Data transformation and connectivity
Considerations include data scraping ad extraction, data matching across systems, scalable data processing and storage as well as extract-transform-load functions. When the latest technologies, such as AI, ML and deep learning are applied to data available from internal and external sources, a powerhouse for strategic decision-making is created.
Data analytics strategy
The approach is often multifaceted with components including platform selection, AI/ML model application, comprehensive dashboard delivery for decision-making, and product development considerations like cloud data/AI platforms, as well as automated data integration. AI and analytics play a vital role in making organizations more efficient, bringing visibility, and accelerating growth. With it, organizations can gain an informational edge using data and actionable insights.

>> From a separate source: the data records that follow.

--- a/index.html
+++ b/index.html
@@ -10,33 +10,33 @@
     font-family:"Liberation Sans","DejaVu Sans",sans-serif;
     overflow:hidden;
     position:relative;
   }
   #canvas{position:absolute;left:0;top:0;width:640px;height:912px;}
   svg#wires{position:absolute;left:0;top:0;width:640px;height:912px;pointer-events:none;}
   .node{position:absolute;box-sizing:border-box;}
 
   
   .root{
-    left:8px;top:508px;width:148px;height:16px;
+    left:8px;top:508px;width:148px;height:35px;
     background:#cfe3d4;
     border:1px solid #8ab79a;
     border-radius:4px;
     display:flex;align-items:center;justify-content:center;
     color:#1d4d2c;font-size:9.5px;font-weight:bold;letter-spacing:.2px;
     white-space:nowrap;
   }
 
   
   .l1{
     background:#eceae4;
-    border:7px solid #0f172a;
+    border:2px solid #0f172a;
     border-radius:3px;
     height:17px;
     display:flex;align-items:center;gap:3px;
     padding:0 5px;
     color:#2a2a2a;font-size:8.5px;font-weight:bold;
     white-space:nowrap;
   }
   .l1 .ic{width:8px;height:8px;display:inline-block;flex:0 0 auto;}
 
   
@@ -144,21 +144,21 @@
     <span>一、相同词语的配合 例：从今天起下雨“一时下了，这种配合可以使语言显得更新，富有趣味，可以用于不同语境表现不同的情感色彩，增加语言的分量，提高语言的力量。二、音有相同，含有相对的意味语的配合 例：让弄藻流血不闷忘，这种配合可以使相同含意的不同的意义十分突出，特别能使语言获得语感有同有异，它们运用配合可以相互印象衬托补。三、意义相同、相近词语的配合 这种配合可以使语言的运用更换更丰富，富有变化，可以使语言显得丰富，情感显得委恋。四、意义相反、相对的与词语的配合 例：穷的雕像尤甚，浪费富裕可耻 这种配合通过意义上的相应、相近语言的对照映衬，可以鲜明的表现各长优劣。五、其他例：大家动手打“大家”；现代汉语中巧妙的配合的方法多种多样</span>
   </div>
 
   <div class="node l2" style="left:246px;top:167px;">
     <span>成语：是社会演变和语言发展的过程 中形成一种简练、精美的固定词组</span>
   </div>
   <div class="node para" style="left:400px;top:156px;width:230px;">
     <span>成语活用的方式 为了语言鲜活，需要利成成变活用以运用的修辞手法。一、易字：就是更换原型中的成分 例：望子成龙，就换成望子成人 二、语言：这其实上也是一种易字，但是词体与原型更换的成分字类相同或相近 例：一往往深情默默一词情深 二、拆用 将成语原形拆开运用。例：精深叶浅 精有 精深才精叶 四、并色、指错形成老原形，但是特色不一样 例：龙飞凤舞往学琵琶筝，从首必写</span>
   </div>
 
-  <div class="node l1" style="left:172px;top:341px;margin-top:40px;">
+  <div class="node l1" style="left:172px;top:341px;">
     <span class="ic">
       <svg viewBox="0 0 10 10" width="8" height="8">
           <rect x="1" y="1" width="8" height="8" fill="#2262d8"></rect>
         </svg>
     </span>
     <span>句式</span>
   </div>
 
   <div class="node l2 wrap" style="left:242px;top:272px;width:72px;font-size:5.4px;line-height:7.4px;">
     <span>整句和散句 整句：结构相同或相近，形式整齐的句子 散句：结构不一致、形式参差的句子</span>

Digital transformation is top of mind for all businesses, from start-ups to Fortune 500 groups. Tech continues to advance at a breakneck pace, as innovations such as blockchain, AI, machine learning, deep learning, advanced analytics, internet of things, talk technology, virtual reality, and augmented reality make the news with breakthroughs and new applications.
It’s critical to define the technology roadmap that meets your business goals—one that improves operational productivity through workflow digitization, process automation, and enterprise integration.
One that helps you understand disruptive technology and identifies opportunities for your business.